Mereka menggelengkan kepala, "Apakah kamu?"

"Tentu saja. Kita sedang berperang," kata saya, bosan dengan kata-kata ini, "Dan kita perlu berhati-hati."

"Jadi, dimana itu?"

Saya tidak akan memberi tahu mereka, mereka tahu itu. Jadi saya hanya menggelengkan kepala dan terus tersenyum, tetapi seringai itu telah mengambil arti yang berbeda sekarang.

Coba saya, sepertinya mengatakan, saya menantang Anda.

Mereka tahu. Saya pernah bertengkar tentang ini sebelumnya. Seorang anak di sekolah mengatakan hal yang salah terlalu sering, seseorang datang terlalu kuat. Saya lebih kuat dari mereka, biasanya, dan jika tidak maka saya dipukuli. Itu terjadi.

"Tolong, kami benar-benar membutuhkan Anda untuk memberi tahu kami."

Itu bodoh, hampir. Saya berusaha untuk tidak tertawa pada saat ini. Mereka akan memutuskan bahwa obsesi saya adalah ancaman bagi keamanan nasional segera. Tapi sungguh, apakah salahku bahwa mereka telah menyalakan kembali Perang Dingin? Apakah salah saya bahwa saya telah memendam minat dalam hal-hal seperti itu?

"Ayo, ini hanya beberapa buku."

Hanya beberapa buku. Tidak, tidak. Sudah lebih dari itu sejak mereka mengambil pengetahuan. Menutup perpustakaan, menyita barang elektronik. Ini untuk keamanan. Pengetahuan tidak aman. Saya tidak aman.

Jadi saya melakukan seperti yang selalu saya lakukan. Di luar hujan, seolah-olah langit terisak-isak. Saya tidak terlalu peduli. Saya tidak ingat bagaimana menangis. Mantel saya ada di lantai atas, di kamar saya, dan bisa tinggal di sana. Saya tidak cukup peduli. Mereka akan sakit tentang cara saya menutup pintu, tetapi saya juga tidak peduli tentang itu.

Saya tidak peduli tentang mereka.

Saya peduli dengan hutan, tentang cara hujan menetes melalui pinus dan membuat jarum mati di lantai hutan licin. Saya peduli dengan cara pohon-pohon selalu tegak, dan tinggi, seolah-olah mereka adalah tentara. Saya peduli dengan buku-buku, rumah saya, menunggu saya dalam kegelapan.

Semua pohon terlihat sama, tetapi jika saya berkeliaran cukup lama, saya akan menemukannya. Selalu lakukan. Dan di sana, saya punya. Tepat di luar pohon-pohon ini. Tidak terlalu jauh dari rumah kami. Namun, tidak ada orang lain yang tahu bagaimana menemukannya. Mereka sudah mencoba. Pencarian yang dihitung, tim, orang-orang dengan senjata. Senjata. Apa yang akan mereka tembak, rak buku? Merpati sesekali?

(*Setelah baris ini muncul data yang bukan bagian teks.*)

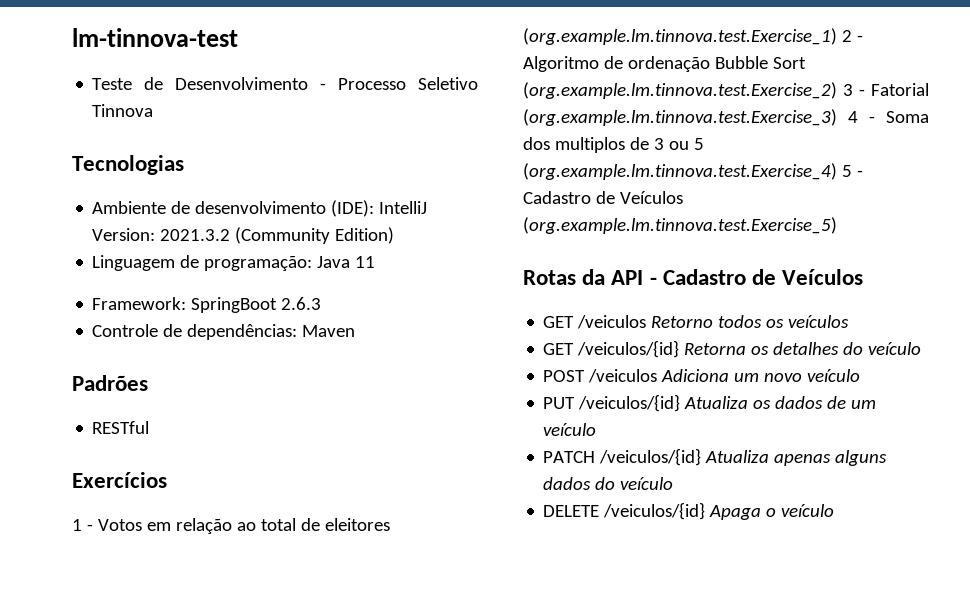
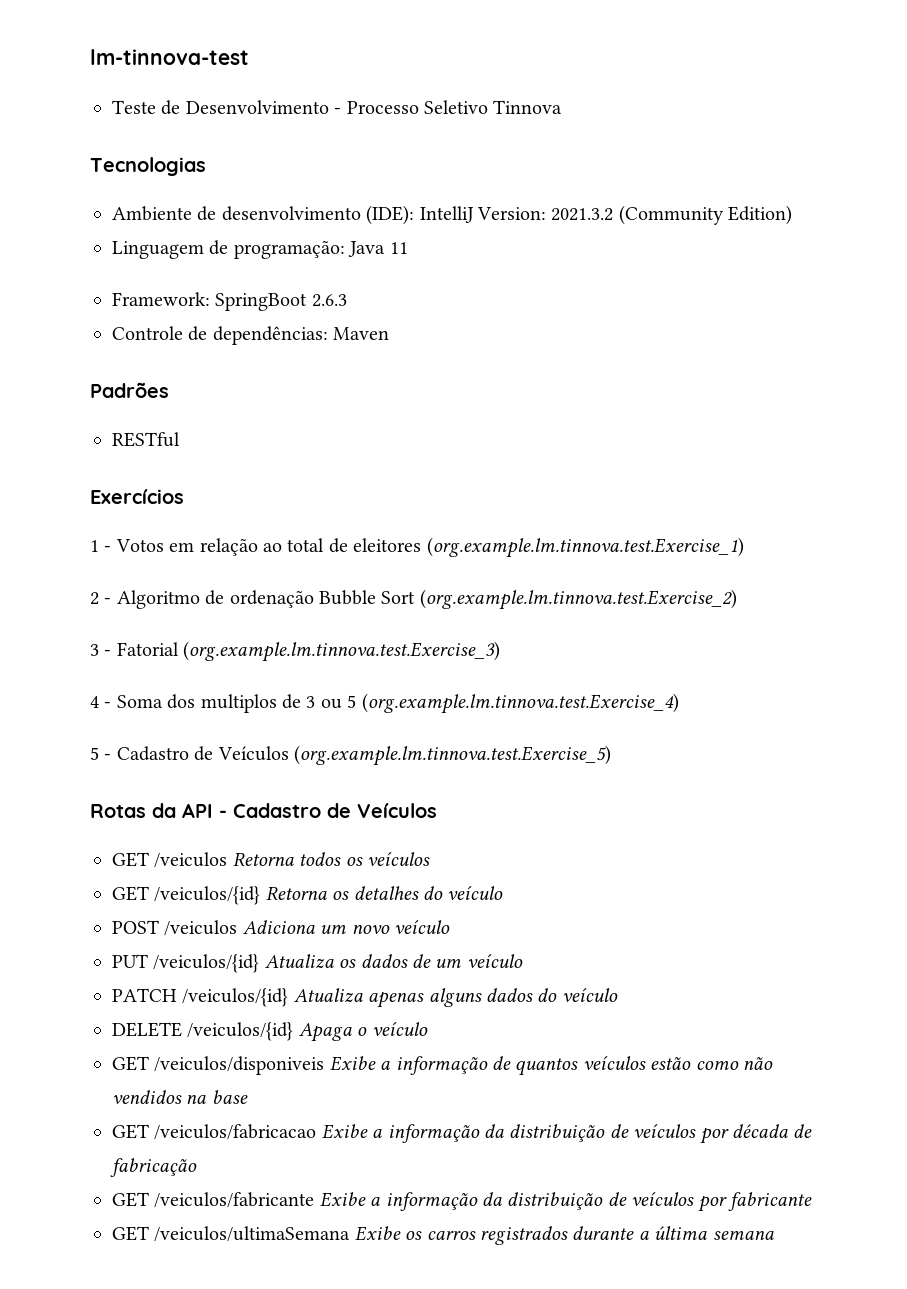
(837, 36) none -> (744, 547) //
(837, 90) none -> (737, 599) //
(837, 117) none -> (501, 651) //
(837, 171) none -> (679, 703) //
[651,316,714,328] Retorno -> [232,852,294,866] Retorna
(835, 510) none -> [112,1056,773,1076] [112,1090,248,1104] [112,1124,813,1144] [110,1158,197,1177] [112,1192,812,1212] [112,1226,774,1245] // GET /veiculos/disponiveis Exibe a informação de quantos veículos estão como não vendidos na base // GET /veiculos/fabricacao Exibe a informação da distribuição de veículos por década de fabricação // GET /veiculos/fabricante Exibe a informação da distribuição de veículos por fabricante // GET /veiculos/ultimaSemana Exibe os carros registrados durante a última semana

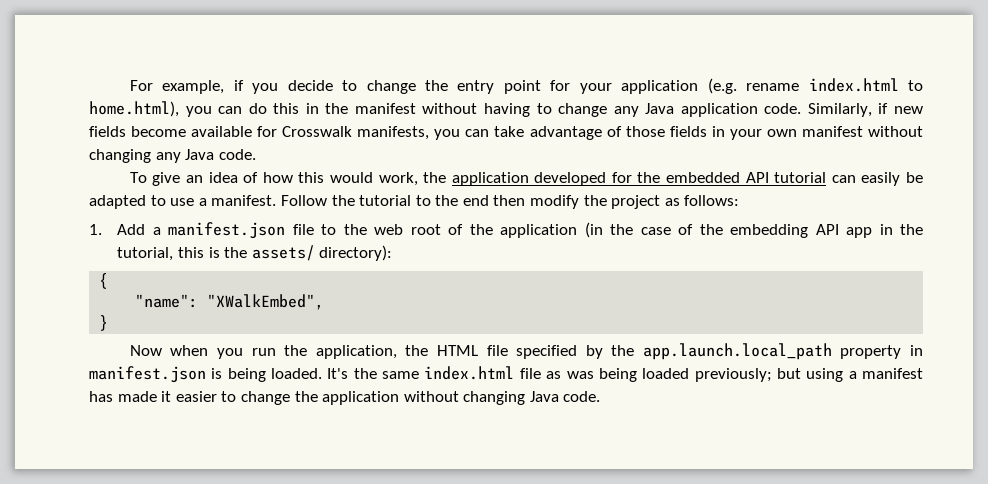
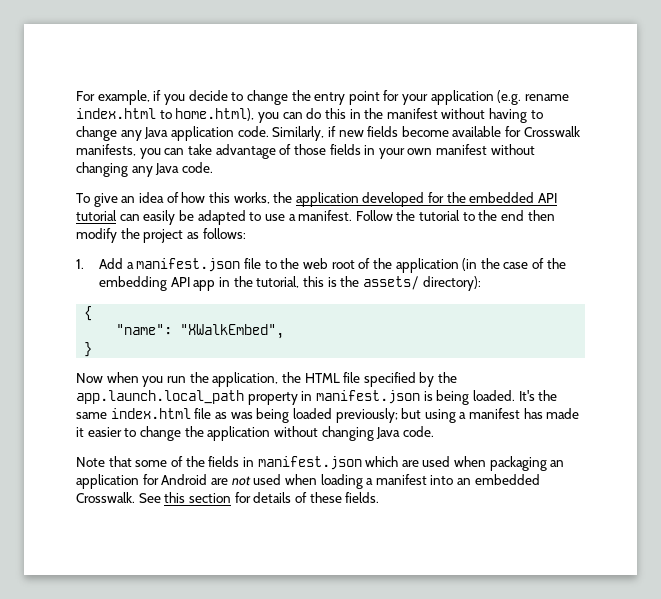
[329,172,418,186] would work, -> [233,192,270,204] works,
(601, 396) none -> [76,456,565,471] [76,474,540,489] [76,492,380,503] // Note that some of the fields in manifest.json which are used when packaging an application for Android are not used when loading a manifest into an embedded Crosswalk. See this section for details of these fields.

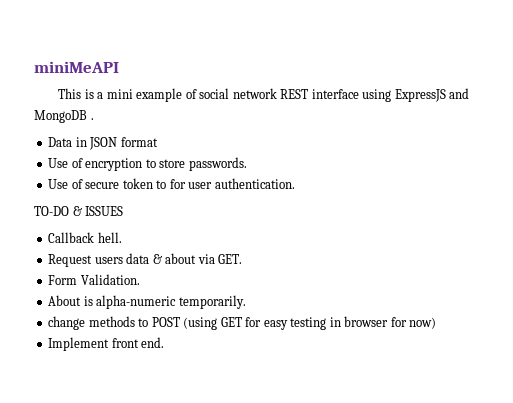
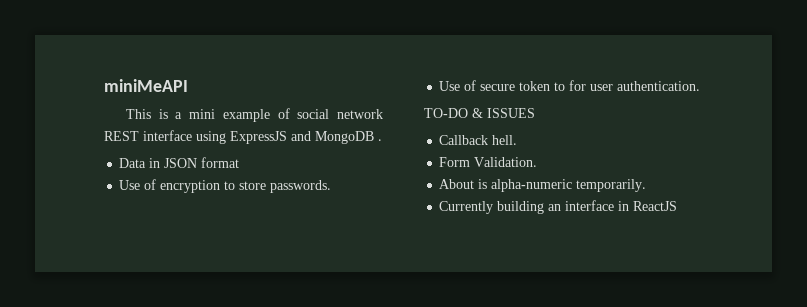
[48,253,243,267] // Request users data & about via GET. -> (518, 140) none
[48,316,437,330] [48,337,165,351] change methods to POST (using GET for easy testing in browser for now) // Implement front end. -> [439,200,678,214] Currently building an interface in ReactJS

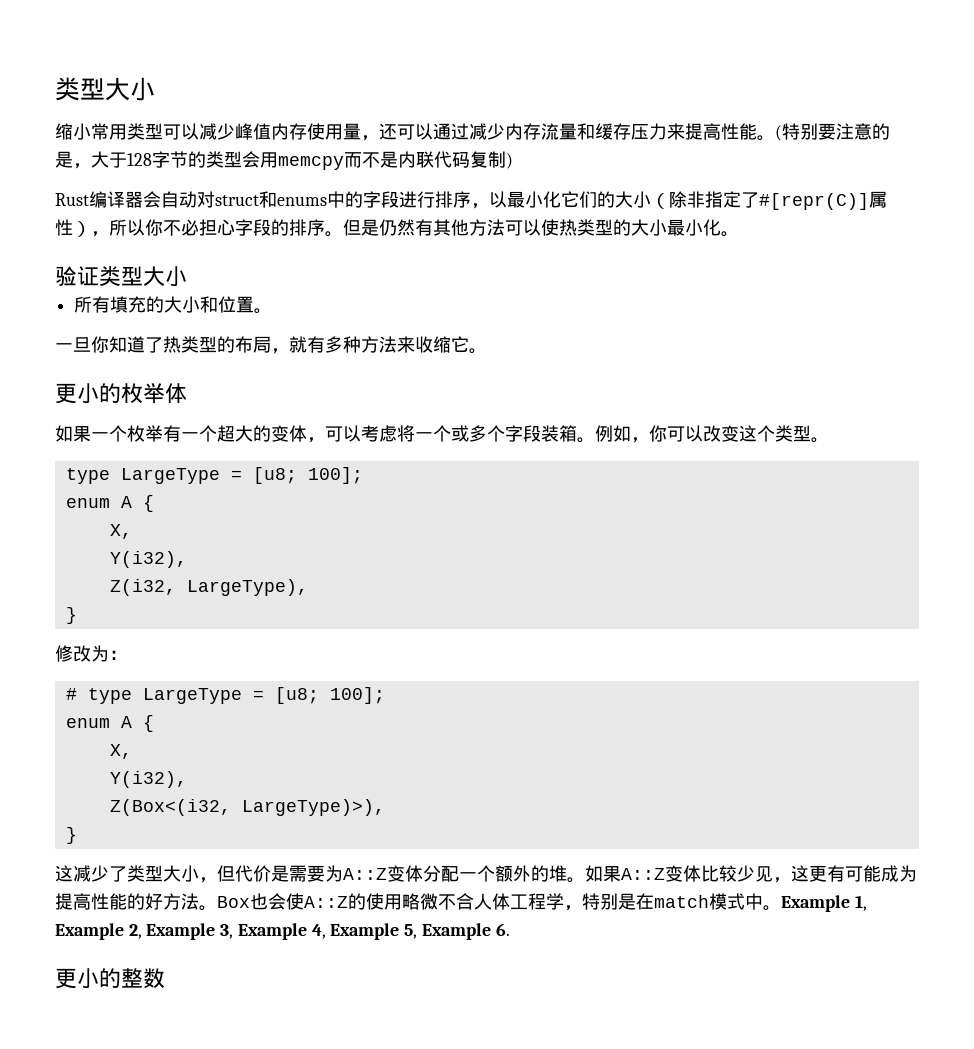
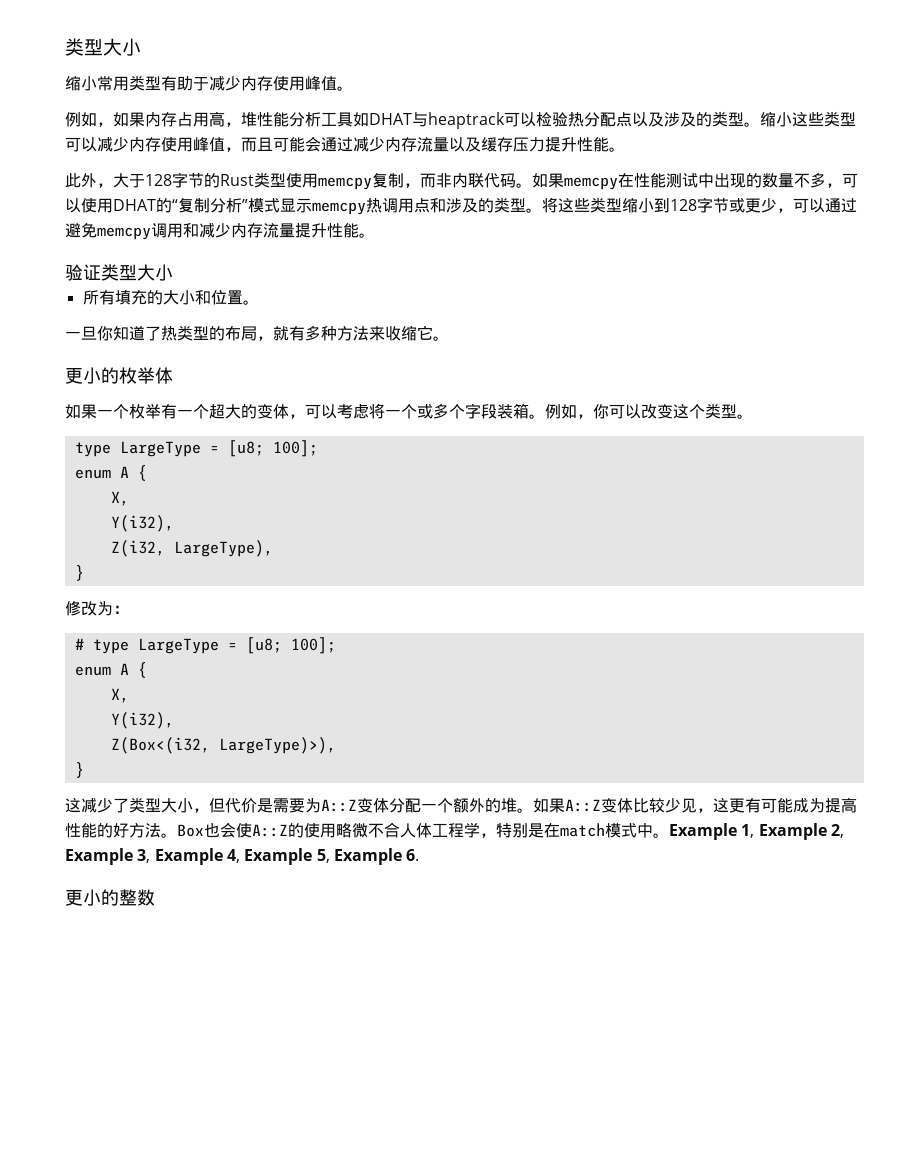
(163, 131) none -> [161,76,353,91] [65,111,856,129] 有助于减少内存使用峰值。 // 例如，如果内存占用高，堆性能分析工具如DHAT与heaptrack可以检验热分配点以及涉及的类型。缩小这些类型
[235,123,433,141] 峰值内存使用量，还可以 -> [129,136,321,152] 内存使用峰值，而且可能会
[577,123,595,140] 和 -> [449,137,481,152] 以及
[667,123,890,141] [55,151,513,170] [55,191,887,210] [55,219,721,237] 来提高性能。(特别要注意的是，大于128字节的类型会用memcpy而不是内联代码复制) // Rust编译器会自动对struct和enums中的字段进行排序，以最小化它们的大小（除非指定了#[repr(C)]属性），所以你不必担心字段的排序。但是仍然有其他方法可以使热类型的大小最小化 -> [545,137,625,152] [65,172,858,190] [65,197,857,215] [65,223,359,240] 提升性能。 // 此外，大于128字节的Rust类型使用memcpy复制，而非内联代码。如果memcpy在性能测试中出现的数量不多，可以使用DHAT的“复制分析”模式显示memcpy热调用点和涉及的类型。将这些类型缩小到128字节或更少，可以通过避免memcpy调用和减少内存流量提升性能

Tidak, bukan begitu cara kerjanya. Anda tidak dapat menemukannya seperti itu. Tidak ada yang dihitung tentang sejarah, Anda tidak menemukannya dengan melihat. Anda menemukannya dengan tanpa tujuan mengembara di halaman-halaman volume yang lelah, dengan menyaksikan kerajaan diratakan dengan tanah.

Mungkin saya seharusnya berhenti belajar. Mungkin saya seharusnya berhenti ketika ketegangan meningkat. Mungkin itu bukan ide terbaik untuk membiarkan obsesi fanatik saya dengan Perang Dingin berlanjut setelah mereka menghilangkan semua ingatan akan hal itu. Mereka masih tidak ingin kita memikirkan betapa buruknya yang terakhir hampir berubah.

Mereka ketakutan.

Sebagaimana mestinya, pemusnahan nuklir bukanlah prospek yang menyenangkan. Saya tidak keberatan. Mereka berpikir bahwa saya akan pergi berkhotbah, bukan? Bahwa saya akan memberi tahu semua orang tentang seberapa dekat kita sampai pada perang dunia ketiga? Tentang Kuba?

Tidak, tidak ada gunanya. Mereka tidak akan mempercayai saya. Itu sudah lama sekali, mereka sudah lupa. Saya juga tidak percaya, pada awalnya. Perdamaian telah menguasai Rusia dan Amerika selama beberapa dekade, hampir satu abad. Kemudian saya mulai membicarakannya, komentar yang tidak jelas.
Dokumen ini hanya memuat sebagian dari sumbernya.